An old joke went that only two people in history understood Hegel, and even they misunderstood him.
Yeah. See, when Hegel is your touchstone of old jokes and intellectual heights, you’re showing your true colors. This doesn’t disqualify you from the debate, but it shows exactly where you’re coming from.
I have seen award-winning poets and novelists nearly reduced to tears trying to comprehend the relationship between mortgage-backed securities and recession.
Does anyone really care what poets think of market realities, and who can’t grasp the basics of the relationship between mortgage-backed securities and the recession we’re in now?
Ideas drove the various responses to the economic calamities of the 1920s – the result was totalitarian ideologies on the left and the right and the annihilation of tens of millions of people, all in the name of one idea or another.
That’s an argument against the pseudo-intellectuals of both sides if I ever saw one, and yet Siegel uses it in just the opposite way.
In fact, America has a labor history that is more violent than any European country’s, and if class resentment in this country has not been made explicit by a class system, it has simmered all the more furiously because of that. The Civil War, McCarthyism, the turbulent ’60s and just about every presidential election in modern times have all been fueled to a consequential degree by class resentment.
Not only factually, objectively false, but while I’m not defending one side against the other, the use of class envy and class warfare has emanated from one side in recent presidential elections. “Soak the rich” anyone?
For months, while the economy was slipping backward, the phrase du jour, used by people throughout business and media, has been “moving forward.” As in: Dear Employees, Moving forward, we are laying off several thousand of you. And the dishonest, weasel-ish phrase keeps advancing, with no one to stop it.
Sorry, but job destruction is as important to economic growth as job creation. That’s how the market works. Sorry you can’t grasp this, Mr. Siegel.
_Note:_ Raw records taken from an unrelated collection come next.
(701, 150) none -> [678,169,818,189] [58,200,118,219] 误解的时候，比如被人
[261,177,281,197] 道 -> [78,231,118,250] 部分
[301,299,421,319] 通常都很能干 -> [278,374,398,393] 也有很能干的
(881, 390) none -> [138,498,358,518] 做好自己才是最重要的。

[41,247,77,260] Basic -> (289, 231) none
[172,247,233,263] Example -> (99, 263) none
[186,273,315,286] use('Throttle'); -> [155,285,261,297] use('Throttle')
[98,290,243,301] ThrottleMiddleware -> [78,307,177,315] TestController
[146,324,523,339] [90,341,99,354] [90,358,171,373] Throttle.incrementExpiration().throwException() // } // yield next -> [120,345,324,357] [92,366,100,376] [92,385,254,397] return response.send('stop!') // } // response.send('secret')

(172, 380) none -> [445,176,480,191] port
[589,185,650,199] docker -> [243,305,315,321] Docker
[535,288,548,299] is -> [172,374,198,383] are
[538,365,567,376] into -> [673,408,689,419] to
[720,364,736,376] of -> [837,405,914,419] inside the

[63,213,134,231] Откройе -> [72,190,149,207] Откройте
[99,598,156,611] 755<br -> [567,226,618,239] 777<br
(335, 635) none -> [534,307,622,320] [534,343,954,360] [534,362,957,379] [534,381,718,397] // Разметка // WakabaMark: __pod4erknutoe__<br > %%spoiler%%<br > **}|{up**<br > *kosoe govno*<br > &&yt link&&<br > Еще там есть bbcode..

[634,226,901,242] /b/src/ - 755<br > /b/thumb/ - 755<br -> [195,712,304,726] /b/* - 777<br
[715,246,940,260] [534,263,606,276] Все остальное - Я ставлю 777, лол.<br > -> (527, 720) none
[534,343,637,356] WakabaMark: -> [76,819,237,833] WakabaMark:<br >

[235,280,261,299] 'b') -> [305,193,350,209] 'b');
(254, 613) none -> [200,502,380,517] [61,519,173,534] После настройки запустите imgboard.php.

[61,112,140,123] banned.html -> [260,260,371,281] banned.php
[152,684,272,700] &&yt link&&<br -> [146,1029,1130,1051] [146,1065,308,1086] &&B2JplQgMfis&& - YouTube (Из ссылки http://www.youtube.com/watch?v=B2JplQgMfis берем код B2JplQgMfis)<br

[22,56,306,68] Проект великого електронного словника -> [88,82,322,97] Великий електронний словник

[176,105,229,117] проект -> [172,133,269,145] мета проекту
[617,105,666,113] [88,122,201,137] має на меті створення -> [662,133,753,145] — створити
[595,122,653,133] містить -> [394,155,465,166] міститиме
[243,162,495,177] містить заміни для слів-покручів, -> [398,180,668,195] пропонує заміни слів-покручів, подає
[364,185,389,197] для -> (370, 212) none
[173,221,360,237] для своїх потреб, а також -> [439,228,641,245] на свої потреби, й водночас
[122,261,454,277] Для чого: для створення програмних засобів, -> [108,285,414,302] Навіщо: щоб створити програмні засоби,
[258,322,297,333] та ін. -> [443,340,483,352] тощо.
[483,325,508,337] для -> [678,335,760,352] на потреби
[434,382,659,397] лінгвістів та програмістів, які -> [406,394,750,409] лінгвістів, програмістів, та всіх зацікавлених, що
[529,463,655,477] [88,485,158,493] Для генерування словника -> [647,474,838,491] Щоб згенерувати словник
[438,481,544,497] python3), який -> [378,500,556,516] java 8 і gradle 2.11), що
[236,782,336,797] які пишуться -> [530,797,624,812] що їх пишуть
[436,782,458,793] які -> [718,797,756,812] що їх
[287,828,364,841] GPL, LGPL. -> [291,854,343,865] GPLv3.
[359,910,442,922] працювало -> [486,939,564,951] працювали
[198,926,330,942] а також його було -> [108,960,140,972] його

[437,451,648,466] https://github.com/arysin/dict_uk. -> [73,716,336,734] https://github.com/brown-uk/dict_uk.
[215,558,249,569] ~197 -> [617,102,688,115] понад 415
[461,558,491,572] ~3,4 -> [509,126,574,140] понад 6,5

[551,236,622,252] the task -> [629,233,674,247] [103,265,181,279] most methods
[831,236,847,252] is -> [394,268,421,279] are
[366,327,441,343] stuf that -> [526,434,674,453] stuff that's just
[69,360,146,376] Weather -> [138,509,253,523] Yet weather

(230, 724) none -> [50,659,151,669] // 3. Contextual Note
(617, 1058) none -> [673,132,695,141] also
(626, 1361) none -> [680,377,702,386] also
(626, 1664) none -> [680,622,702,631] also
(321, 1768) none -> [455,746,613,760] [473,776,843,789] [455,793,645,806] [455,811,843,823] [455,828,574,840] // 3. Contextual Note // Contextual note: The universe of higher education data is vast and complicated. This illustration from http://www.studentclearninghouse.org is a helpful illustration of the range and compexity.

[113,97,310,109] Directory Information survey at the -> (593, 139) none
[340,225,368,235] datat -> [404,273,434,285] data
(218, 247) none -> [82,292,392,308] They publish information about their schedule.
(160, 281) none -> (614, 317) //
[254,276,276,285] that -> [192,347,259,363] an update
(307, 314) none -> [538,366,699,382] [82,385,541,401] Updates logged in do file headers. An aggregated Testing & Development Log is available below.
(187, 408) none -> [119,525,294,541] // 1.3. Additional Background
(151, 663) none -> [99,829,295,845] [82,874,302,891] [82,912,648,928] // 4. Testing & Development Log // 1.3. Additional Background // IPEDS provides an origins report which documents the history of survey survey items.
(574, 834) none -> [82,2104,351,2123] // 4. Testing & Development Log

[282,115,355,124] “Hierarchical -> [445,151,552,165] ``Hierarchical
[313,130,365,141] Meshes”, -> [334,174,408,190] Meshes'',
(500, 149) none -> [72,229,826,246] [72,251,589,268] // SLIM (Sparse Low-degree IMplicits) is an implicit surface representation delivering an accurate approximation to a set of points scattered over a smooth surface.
I could go on, but the truth is, Mr. Siegel isn’t worth the time. He’s just an intellectual lightweight who wraps himself in the robes of intellectualism, but comes across looking like a five-year-old wearing his father’s Sunday suit. How much of a lightweight? Well, he’s the kind who creates Internet sock puppets to praise his own work and attack critics. See it here.
Next comes Judith Warner’s piece. It’s a paint-by-numbers lament of the fact that, horrors, some people consider the masters of Wall Street to be among the “best and brightest.” No one, even the most rapacious capitalist, would defend the minority of business mavens who cheated the system to be among the best and brightest. But her dismissive, condescending attitude towards anyone who chooses to make his bones in business is a bigotry of pitiful proportions.
But the second time, I was able to pause in note taking long enough to grouse, “I never had the impression that the best and brightest people went to Wall Street.”
Really? Because working in business is automatically a calling for lunkheads?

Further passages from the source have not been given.